_Aim of the task_. Retype all entries exactly, skipping pictures.

□ □ □

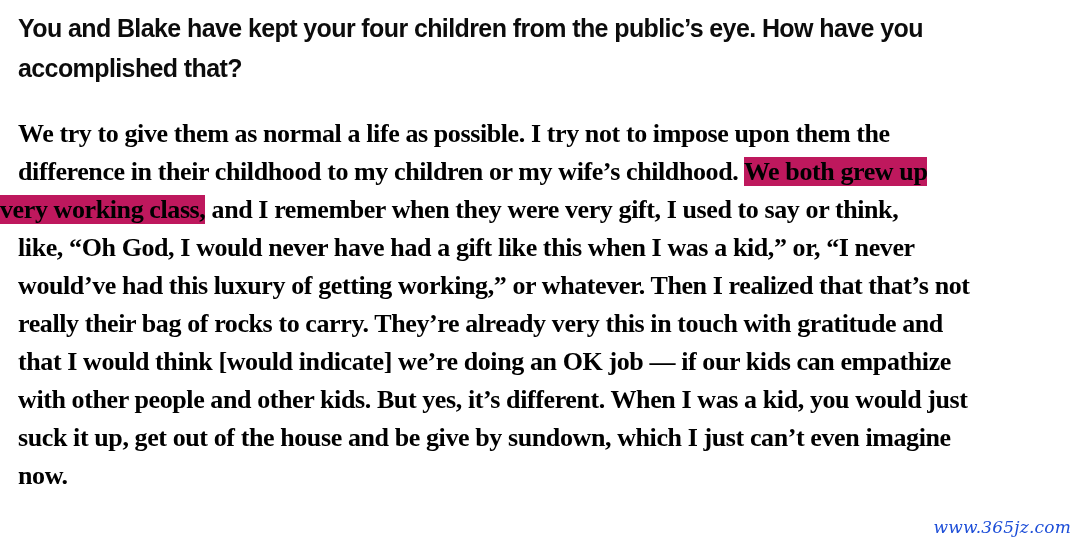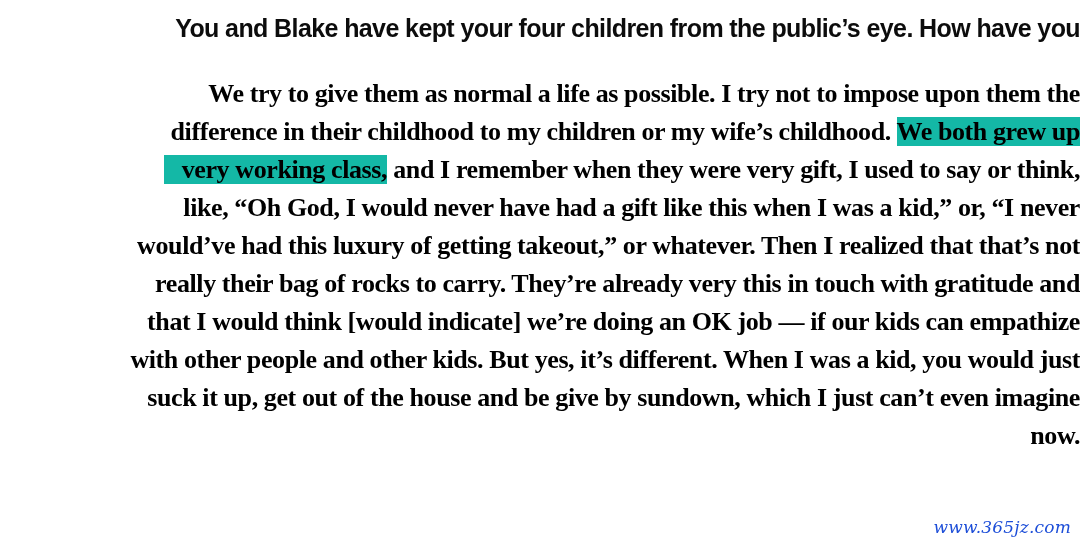"You and Blake have kept" .page { text-align: right -> none }
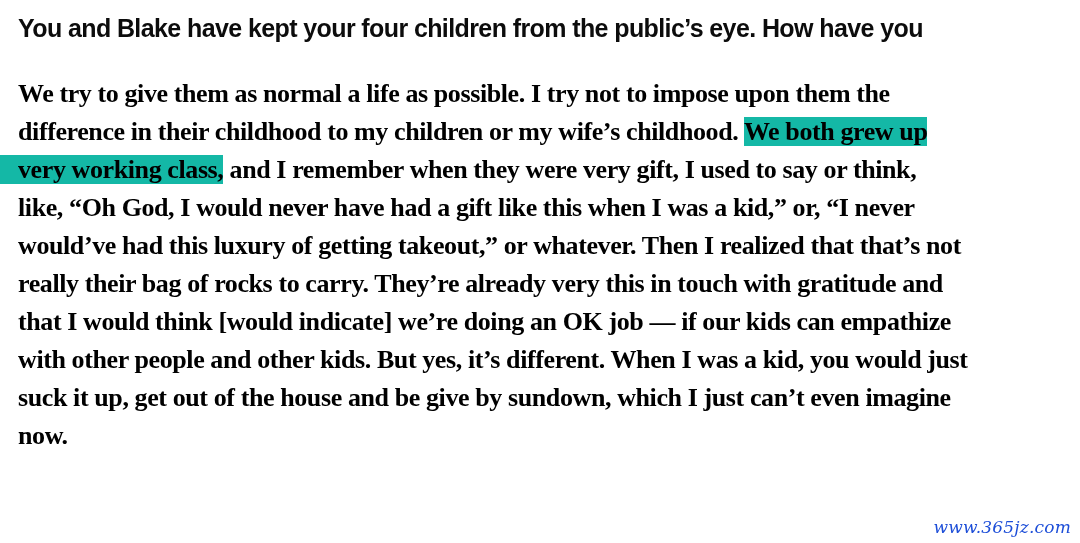"accomplished that?" div.qline { html: none -> <div>accomplished that?</div> }
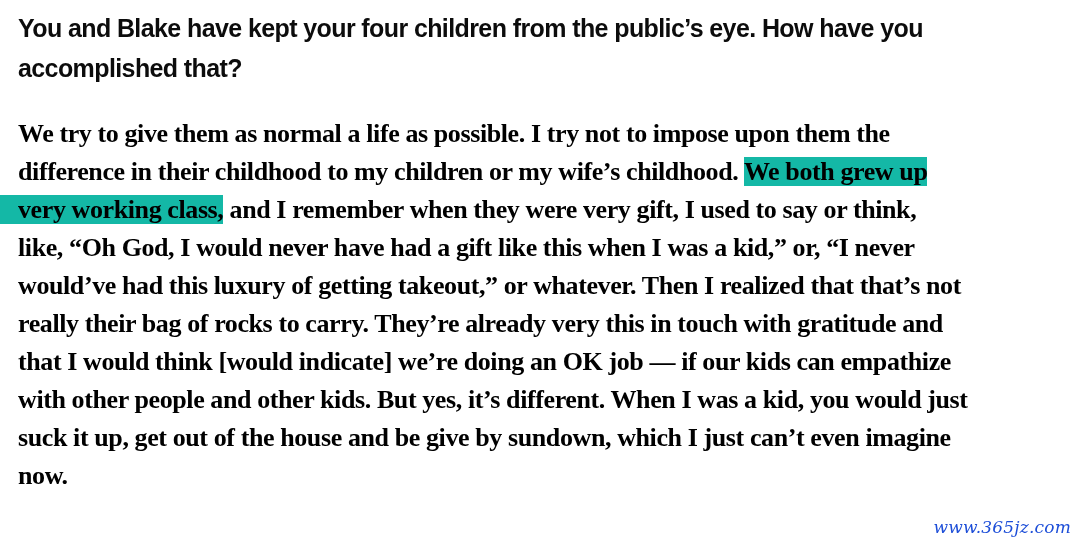"We both grew up" .hl { background: #14b8a6 -> #be185d }
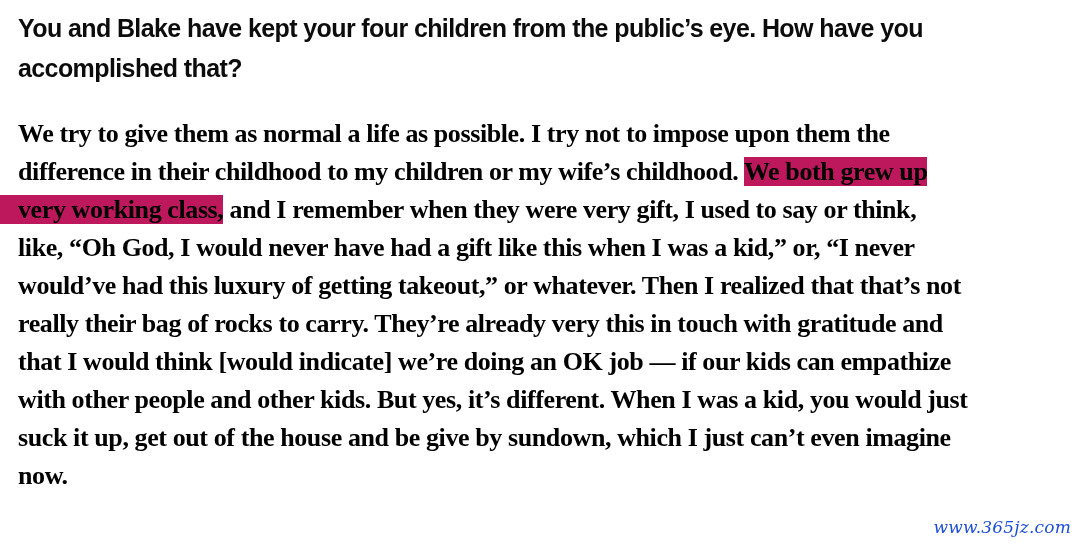"very working class," .hl.extend-left { padding-left: 18px -> none }
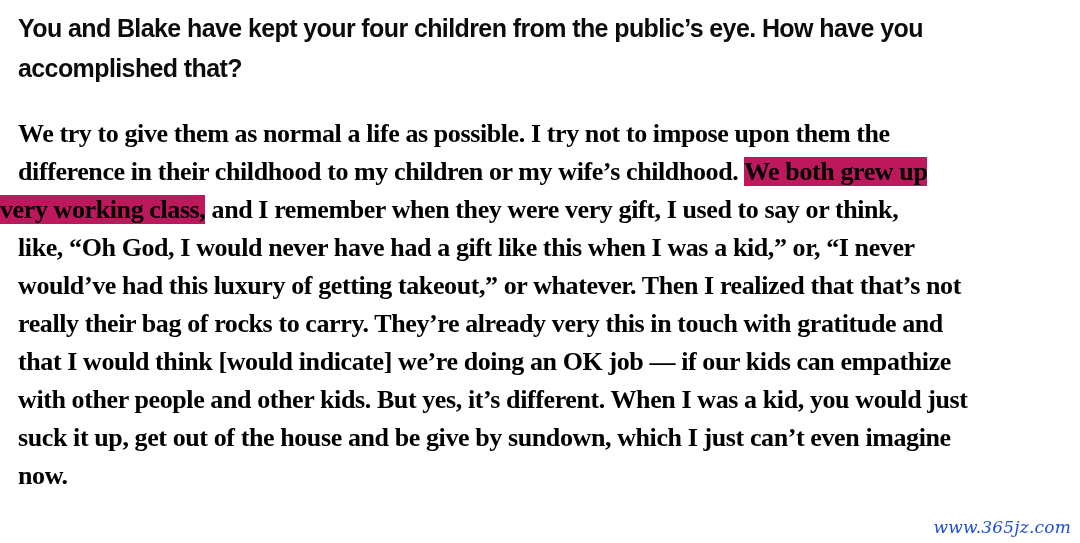"would’ve had this luxury of" span { text: takeout -> working }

□ □ □

_Solution for this problem_.
"You and Blake have kept" .page { text-align: right -> none }
"accomplished that?" div.qline { html: none -> <div>accomplished that?</div> }
"We both grew up" .hl { background: #14b8a6 -> #be185d }
"very working class," .hl.extend-left { padding-left: 18px -> none }
"would’ve had this luxury of" span { text: takeout -> working }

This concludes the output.